Task item:
Return a faithful copy of all the entries, omitting the images.

Data provided:
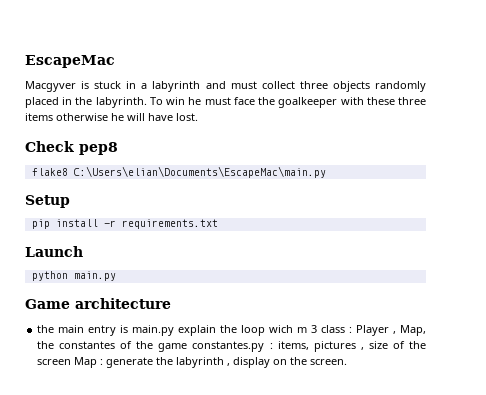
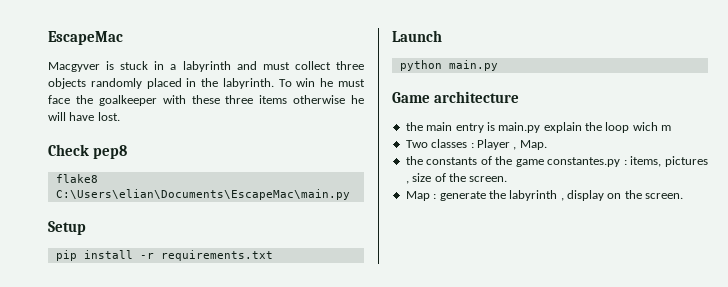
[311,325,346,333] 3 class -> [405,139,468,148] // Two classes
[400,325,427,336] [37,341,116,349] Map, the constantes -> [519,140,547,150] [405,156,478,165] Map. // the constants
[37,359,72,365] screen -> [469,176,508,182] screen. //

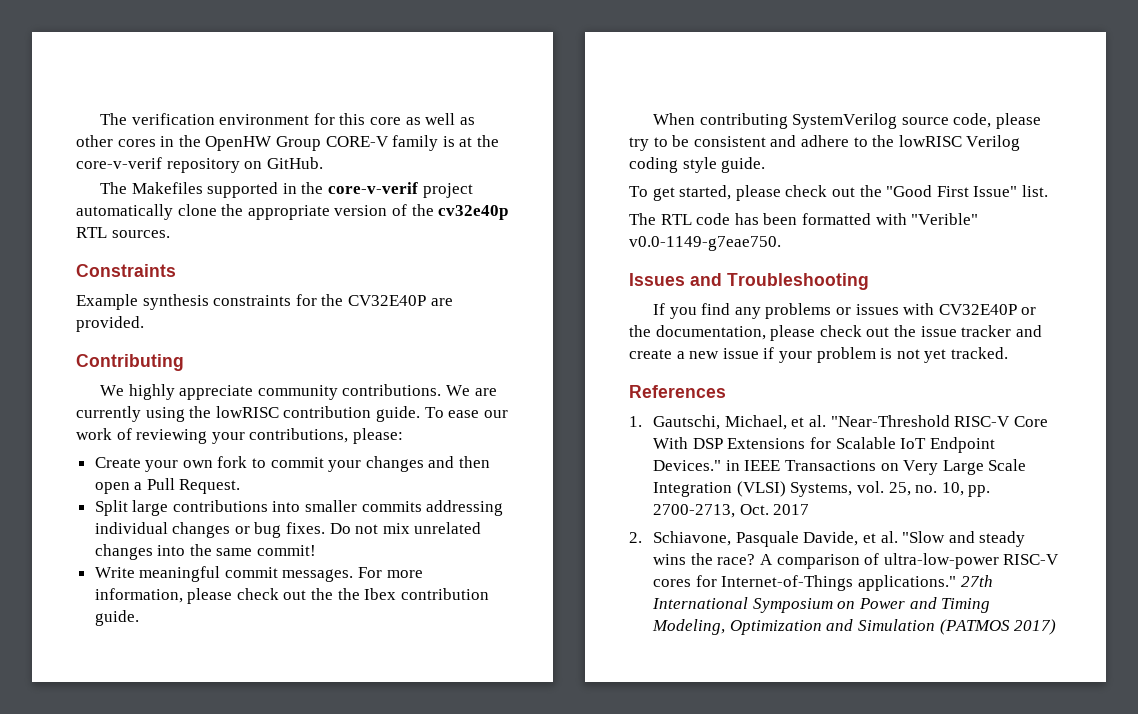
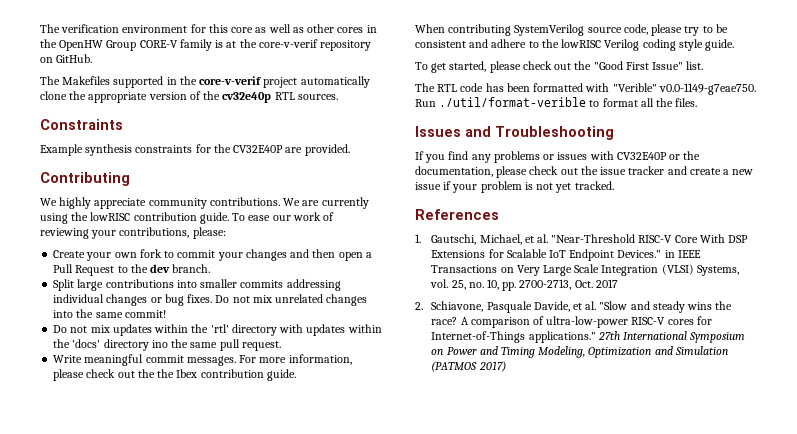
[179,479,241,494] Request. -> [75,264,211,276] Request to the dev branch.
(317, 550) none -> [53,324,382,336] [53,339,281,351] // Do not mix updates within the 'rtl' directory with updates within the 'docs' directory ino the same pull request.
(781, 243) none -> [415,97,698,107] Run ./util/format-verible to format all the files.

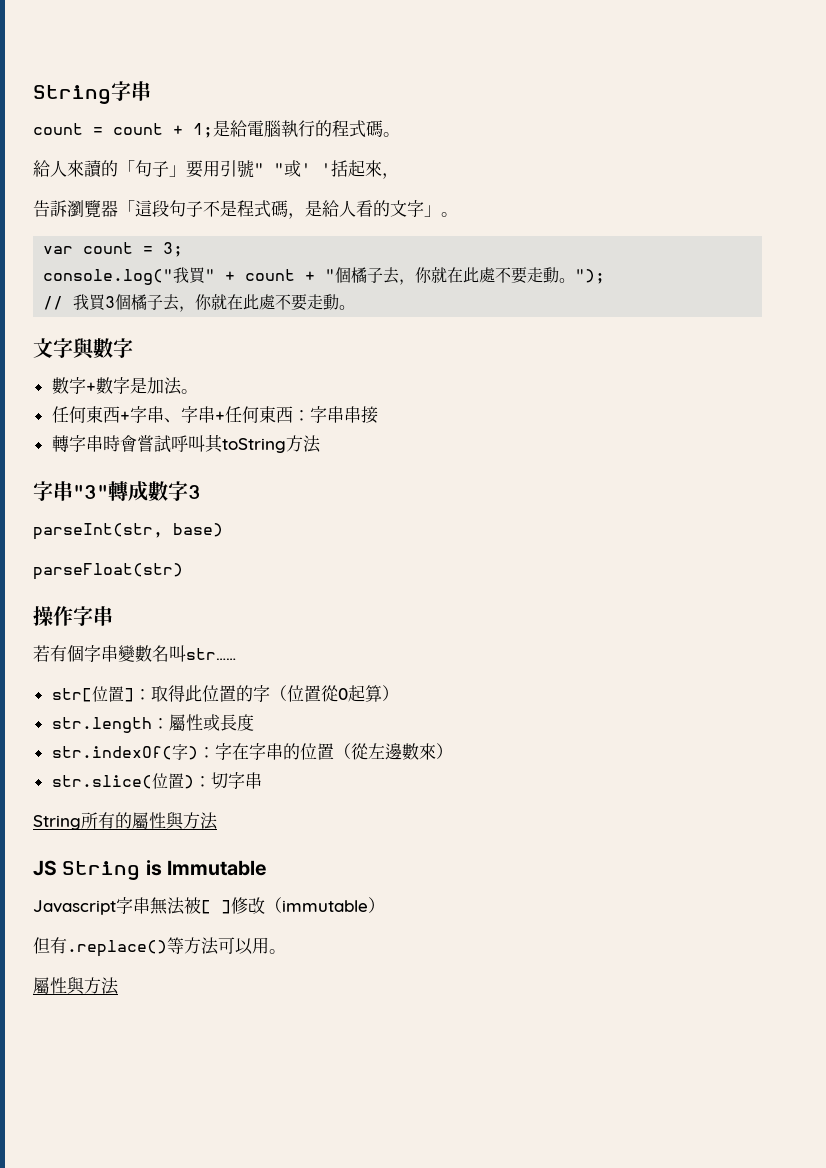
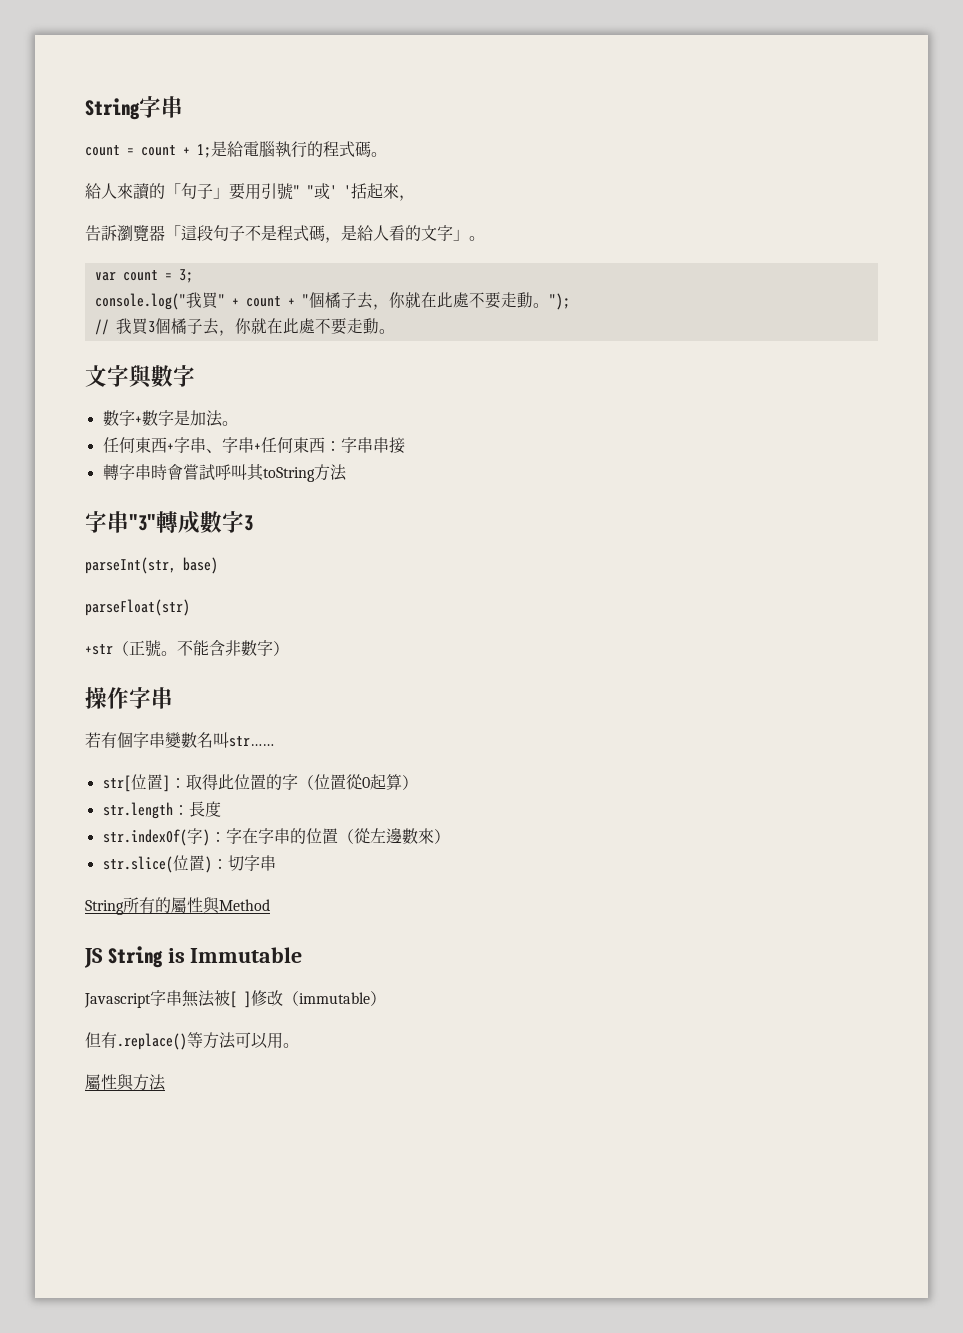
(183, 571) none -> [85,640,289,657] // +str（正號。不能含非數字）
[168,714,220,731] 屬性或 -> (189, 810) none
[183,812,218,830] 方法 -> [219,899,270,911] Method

Output of the exercise:
[311,325,346,333] 3 class -> [405,139,468,148] // Two classes
[400,325,427,336] [37,341,116,349] Map, the constantes -> [519,140,547,150] [405,156,478,165] Map. // the constants
[37,359,72,365] screen -> [469,176,508,182] screen. //

[179,479,241,494] Request. -> [75,264,211,276] Request to the dev branch.
(317, 550) none -> [53,324,382,336] [53,339,281,351] // Do not mix updates within the 'rtl' directory with updates within the 'docs' directory ino the same pull request.
(781, 243) none -> [415,97,698,107] Run ./util/format-verible to format all the files.

(183, 571) none -> [85,640,289,657] // +str（正號。不能含非數字）
[168,714,220,731] 屬性或 -> (189, 810) none
[183,812,218,830] 方法 -> [219,899,270,911] Method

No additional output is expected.